European lawmakers have signed off on new laws to make it easier to shut problem banks after long wrangling over rules for an industry blamed for triggering the economic crisis.
The vote in the European Parliament, shortly before it breaks up for May elections, gives the final stamp of approval to shut weak lenders in the euro zone, the last in a line of major reforms to create a banking union.
Almost seven years since German small business lender IKB became Europe's first victim of the global financial crisis, the region is still struggling to lift its economy out of the doldrums and banks are taking much of the blame for not lending.
Much of the delay was blamed on Europe's patchwork of national interests, which made it difficult to forge a united front to act quickly.
A 'union', and the clean-up of banks' books that will accompany it, is intended to help change that. It begins when the European Central Bank starts policing the sector this year.
"The EU has lived up to its commitments," said Michel Barnier, the European official in charge of regulation.
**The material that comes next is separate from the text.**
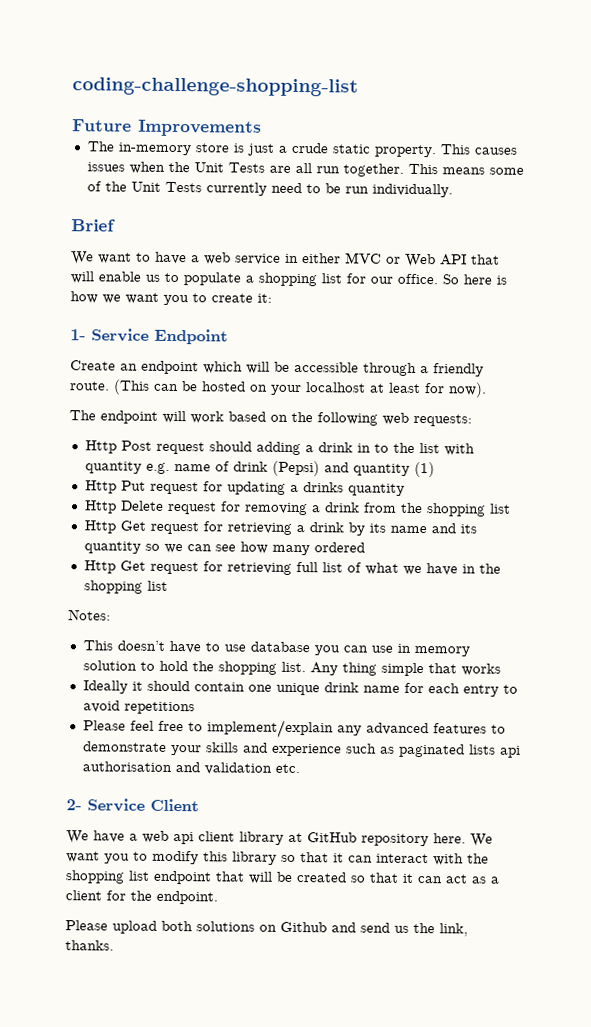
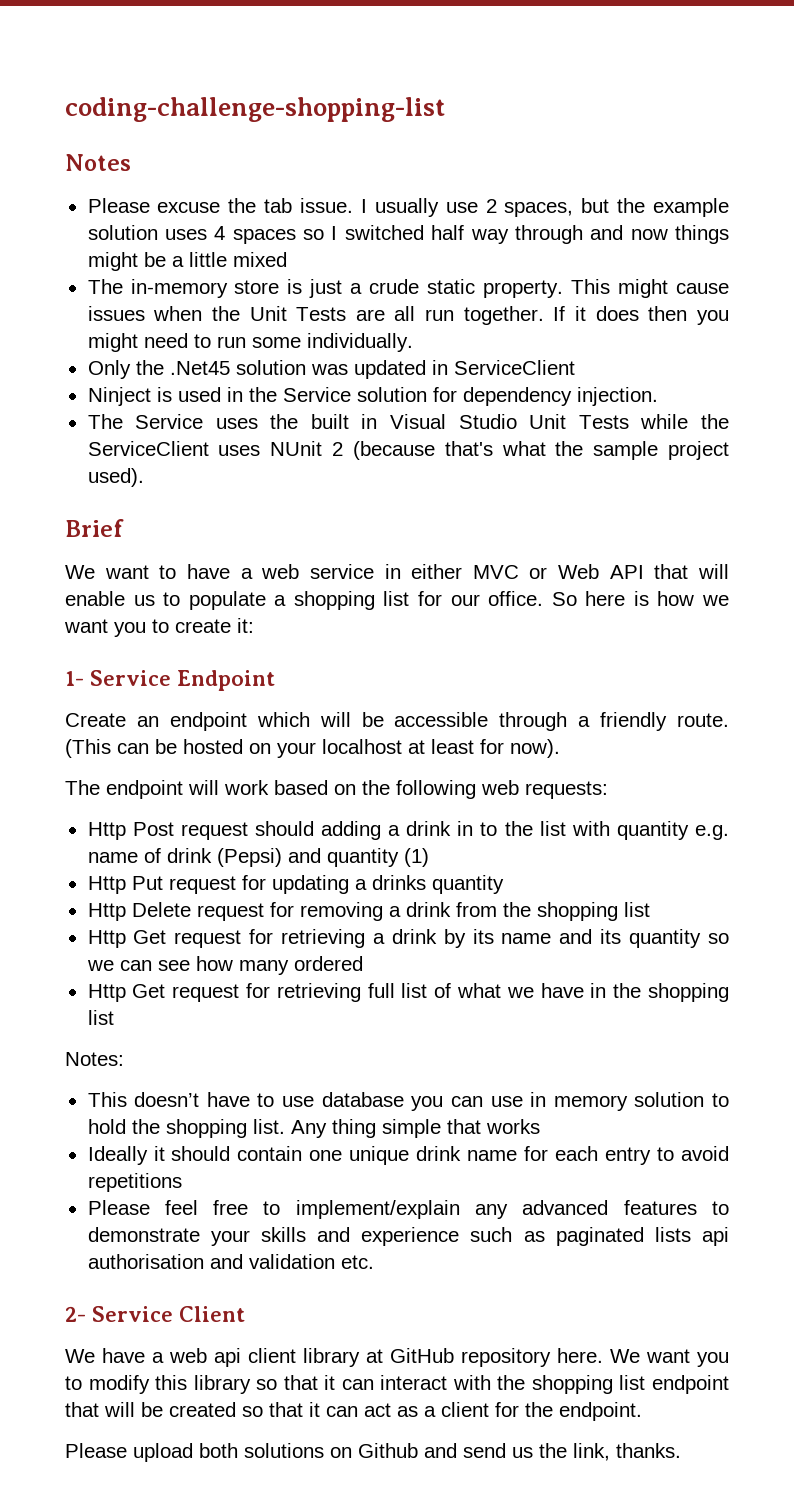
[72,119,262,137] Future Improvements -> [65,154,131,171] [87,198,730,217] [87,225,730,244] [87,252,287,271] Notes // Please excuse the tab issue. I usually use 2 spaces, but the example solution uses 4 spaces so I switched half way through and now things might be a little mixed
[473,147,518,155] causes -> [618,279,729,298] might cause
[407,163,524,175] [86,181,453,198] This means some of the Unit Tests currently need to be run individually. -> [553,306,729,325] [87,333,413,352] [87,360,575,379] [87,387,658,406] [87,414,729,429] [87,441,729,460] [87,468,144,487] If it does then you might need to run some individually. // Only the .Net45 solution was updated in ServiceClient // Ninject is used in the Service solution for dependency injection. // The Service uses the built in Visual Studio Unit Tests while the ServiceClient uses NUnit 2 (because that's what the sample project used).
"The banking union completes the economic and monetary union, puts an end to the era of massive bail-outs and ensures taxpayers will no longer foot the bill when banks face difficulties."
Crucially, the scheme introduces new rules making it easier to shunt losses onto the bondholders and even large depositors of failing banks although the conundrum of what to do if a very large bank wobbles remains.
There will also be an obligation for countries to ensure that schemes are in place to guarantee the first €100,000 in any savings account, although no European backstop is foreseen should they fall short.
The vote represents a success for the European Parliament, which negotiated with European Union countries to reduce the scope for political meddling when deciding to shut a bank.
"From now on, taxpayers will not systematically foot the bill for bank losses," said Martin Schulz, the European Parliament's president. "Clear rules to resolve a failing bank will be in place."
But for many, Europe's response has been too slow.
Jamie Dimon, the chief executive of JP Morgan Chase recently said that European banks lag US peers who had largely recovered from the financial crash.
Some lawmakers also point to the shortcomings of Europe's centrepiece reform, in particular the failure to tackle megabanks.
"Too big to fail banks are simply too dangerous to exist," said Philippe Lamberts, a lawmaker from Belgium’s Green party.
"As long as systemic financial institutions are allowed to exist in their current shape, taxpayers will remain exposed to paying for the follies of a runaway financial industry."
The accord nonetheless means that the ECB has the means to shut banks it decides are too weak to survive, reinforcing its role as supervisor as it prepares to run health checks on the still fragile sector.
It establishes a common €55 billion back-up fund over eight years - quicker than planned but far longer than the ECB's watchdog had hoped. Euro zone governments will not, however, club together to make it cheaper and easier to finance.
The 18 euro zone countries do not intend to cover jointly the cost of dealing with individual bank failures, a central tenet of the original plan for banking union.
The fragility and politicised nature of Europe's banks has been highlighted by ailing Austrian state lender Hypo Alpe Adria.
Vienna will sponsor a bad bank to isolate roughly €18bn of bad loans extended by the bank after Joerg Haider, the far-right politician who governed its home province, earlier ramped up its activities.
Despite the bank's impact on national debt, many politicians feel Austria has little choice. Even if banking union were in place, the situation would be little different.